Somewhere, there is a perception that a female-founded team is a hobby, or a charity. Even when one is a profitable business for instance, there is this perception that an all-women team is not a serious business. I must say I have not come across explicit prejudice. Prejudice is rarely that explicit – or at least people have wizened up about how not to express their prejudice. While I haven’t personally faced too much of it yet, I’ve heard enough to understand that the subtle bias of a female-founded or all-women team does exist. Somewhere, this can impact how people look at you, whether they want to work with you and invest in you or not.

In the early days when I networked at events, if I met women, we would introduce ourselves and we would each ask each other about us. But when I met men – most of the men I met fell in this category – enough of them never asked me what I did. They would offer a long narrative, but never return the favour and ask about me. Now, my networking technique has changed. I make sure I have my speech ready and tell them what I do, regardless of whether I am asked or not. It’s not that they are ‘bad people’ – we get defensive when we point things out – it’s just that there is an unconscious bias and they internalize the notion that people doing important things are by default men. So I put a foot in the door, with my elevator speech ready. Otherwise, it’s just about you listening to another, when you have your own amazing story to share! Why should we be ashamed or hide behind a curtain when we do important things?

Lessons from the past and dreams for a future
I know that I am lucky to have an incredibly supportive family – my husband and both my in-laws and my parents. My nuclear family comprises my husband and me. They don’t think of my work or me as a second priority. I must say that I appreciate this about my parents and in-laws – they have always considered me an important person and I have been led to internalize that. That doesn’t happen for a lot of women – I don’t think I realized how unusual it was at first, but speaking to more women has opened me to that. When I say supportive, it is not that I am delegating to my husband.
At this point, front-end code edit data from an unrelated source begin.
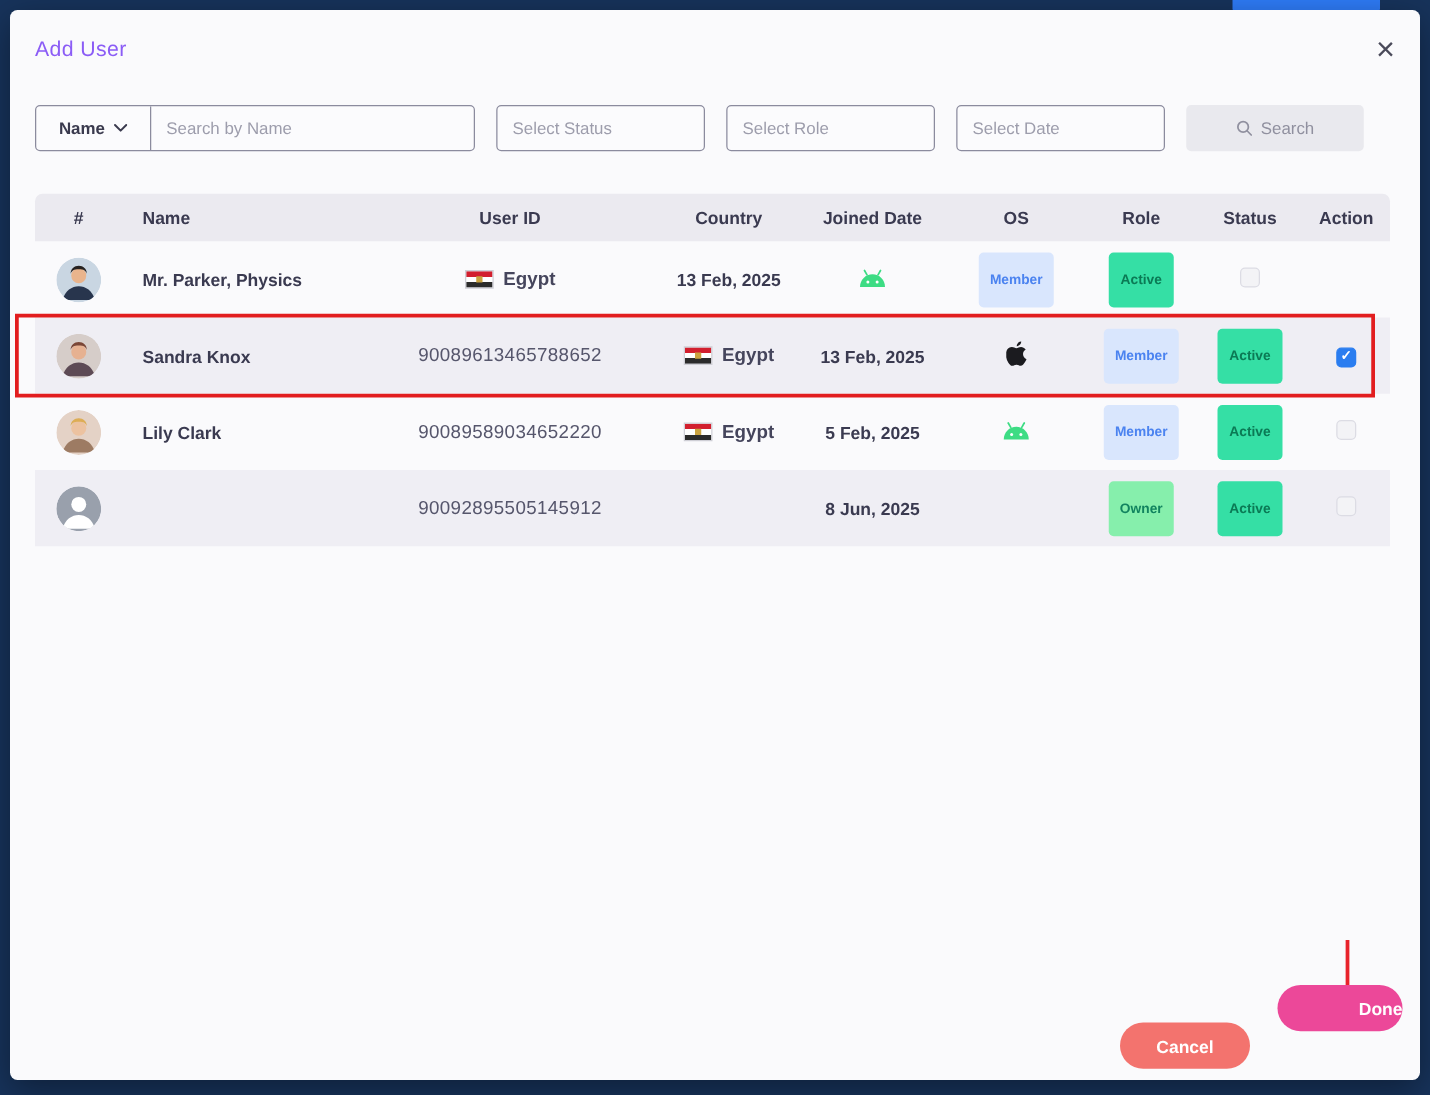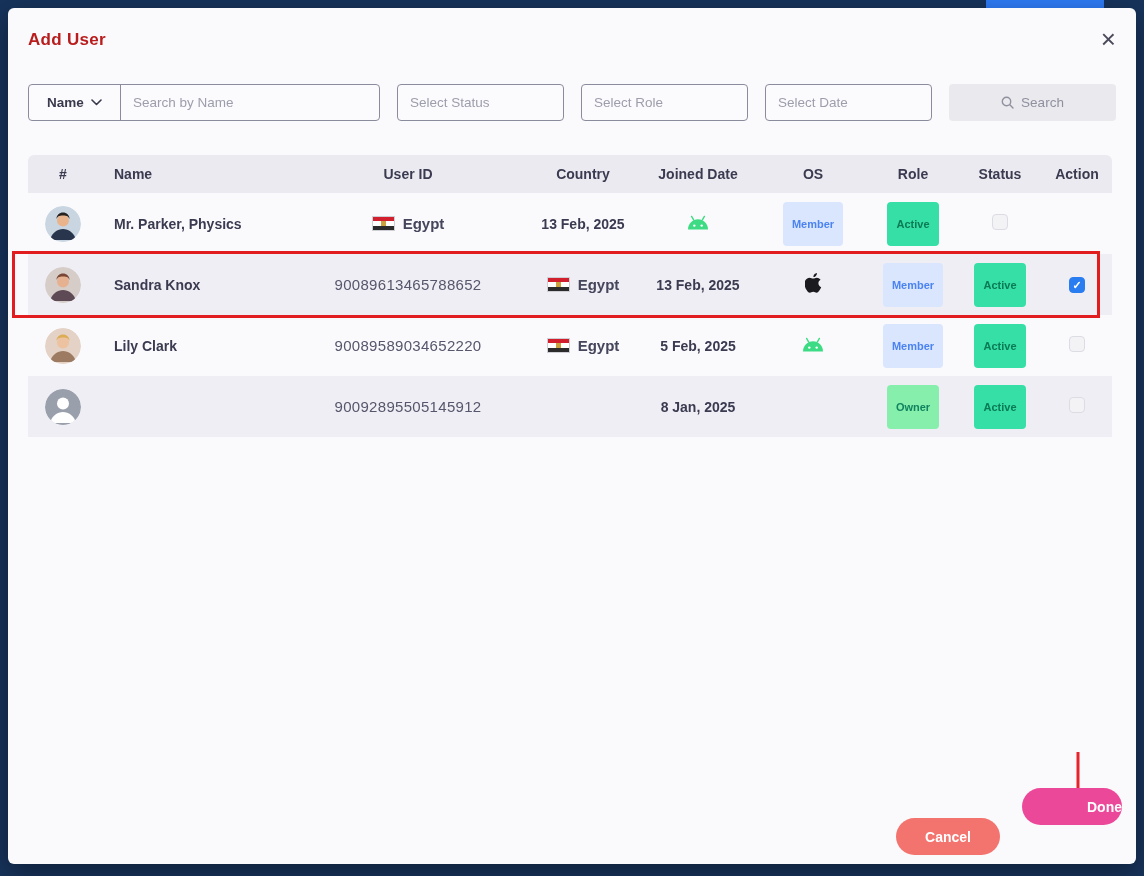--- a/index.html
+++ b/index.html
@@ -22,7 +22,7 @@
   }
   .modal-title {
     position:absolute; left:20px; top:22px;
-    font-size:17px; font-weight:700; color:#b91c1c; letter-spacing:.3px;
+    font-size:17px; font-weight:400; color:#8b5cf6; letter-spacing:.3px;
   }
   .close {
     position:absolute; right:20px; top:18px;

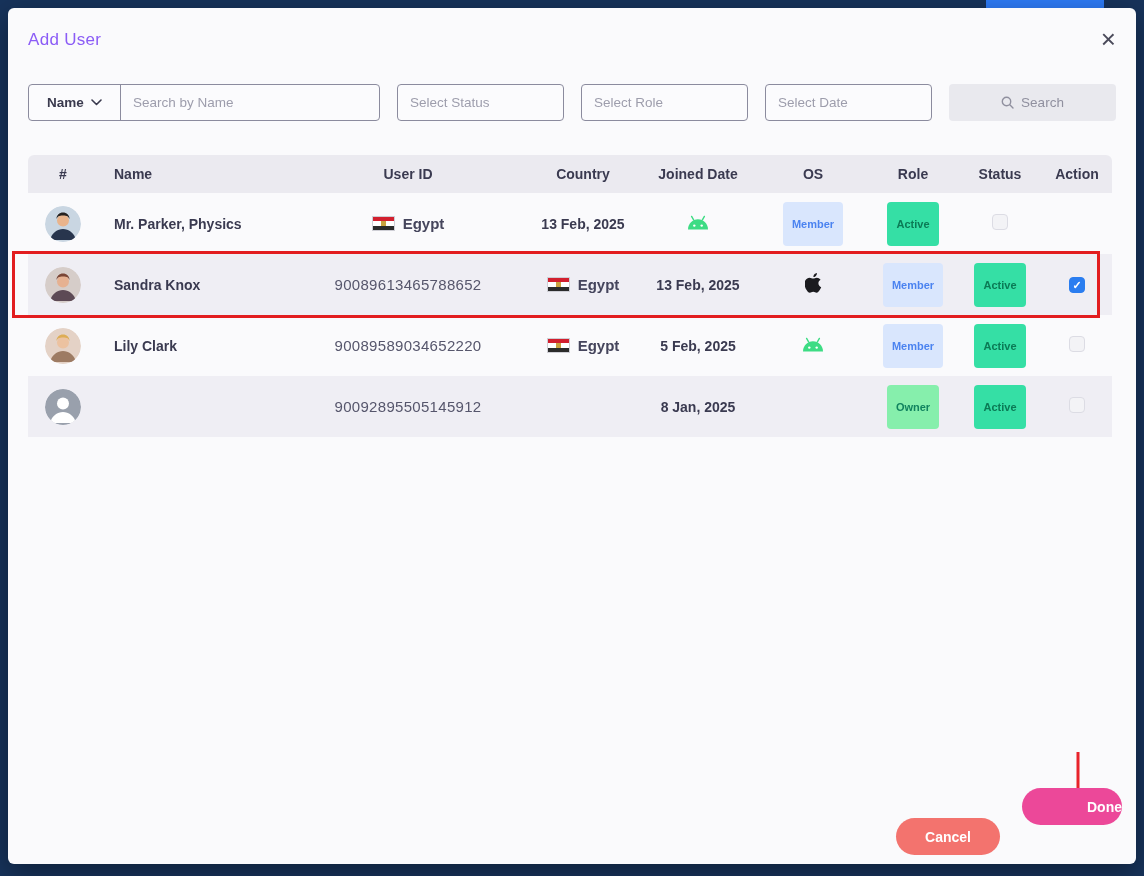--- a/index.html
+++ b/index.html
@@ -48,7 +48,7 @@
     padding:0 12px; font-size:13.5px; color:#3a3a4e; outline:none;
   }
   .search-btn {
-    width:167px; background:#e9e9ee; border:none; border-radius:4px; color:#90909f;
+    width:142px; background:#e9e9ee; border:none; border-radius:4px; color:#90909f;
     font-size:13.5px; display:flex; align-items:center; justify-content:center; gap:7px;
     cursor:pointer; font-family:"Liberation Sans",sans-serif;
   }

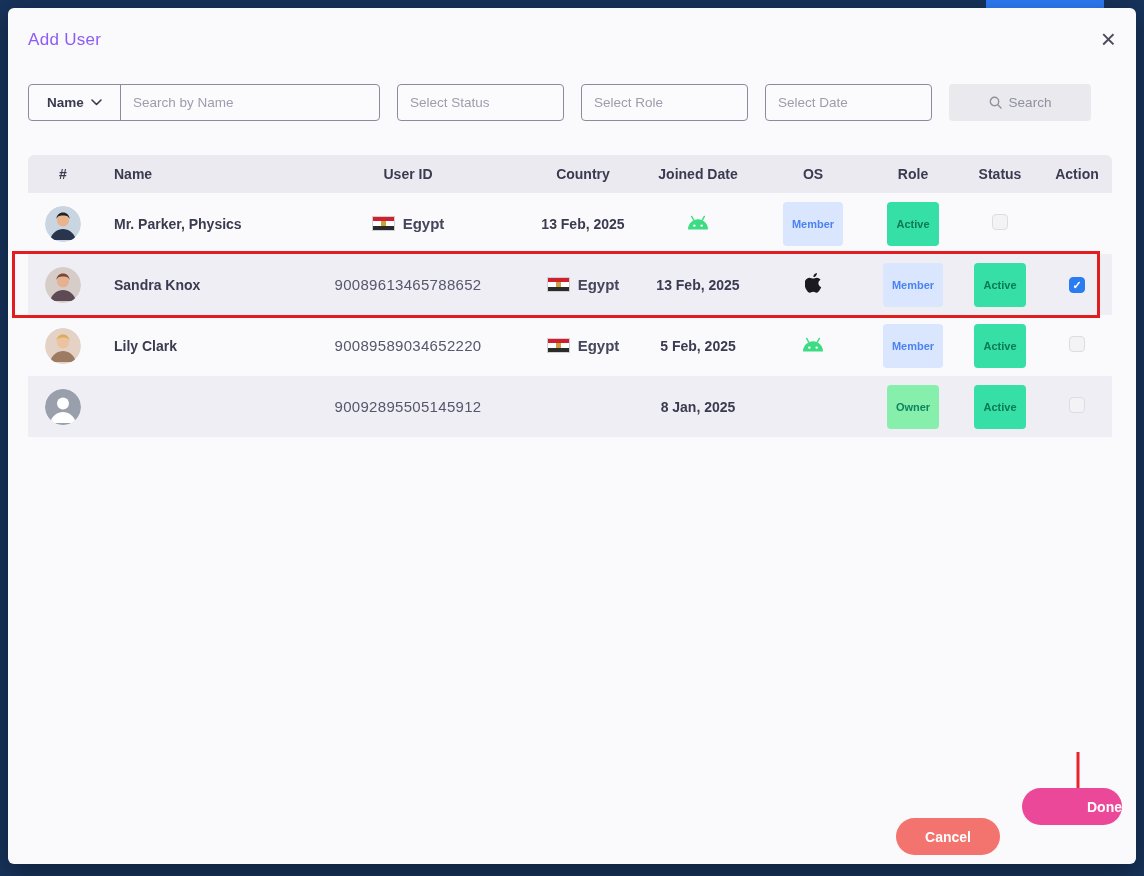--- a/index.html
+++ b/index.html
@@ -236,7 +236,7 @@
     <div class="name-c"></div>
     <div class="c uid">90092895505145912</div>
     <div class="country-c"></div>
-    <div class="c joined">8 Jan, 2025</div>
+    <div class="c joined">8 Jun, 2025</div>
     <div class="c"></div>
     <div class="c"><span class="badge role-owner">Owner</span></div>
     <div class="c"><span class="badge status-active">Active</span></div>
I refuse to be a household manager – everything is shared work and we have an egalitarian partnership.
I hope to take Women’s Web to more places in India. We are currently in English, and are in one way limited to urban centers – and within that, certain kinds. Plans are in the offing to make it more broad-based, encourage regional readership and writer-ship. We want to bring in more diverse voices, and find ways to encourage more writing in different languages, to tell more diverse stories and cover as many different kinds of women as possible. We are also hoping to expand using technology to ensure that access is made easier.

Women’s Web is not only for professional writers and we’ve always been clear about that – the idea is to have some basic capacity to write so that readers can understand. We would like to be open and have non-writers with valuable stories to tell to get on board while balancing the needs of our readers as well. A lot of women have common challenges – be it sexual harassment at work or domestic violence – but if they are so common, why do women feel so isolated? The reason of course is the imposed culture of silence. We want to break that and tell more stories, and make it easier for more people to contribute.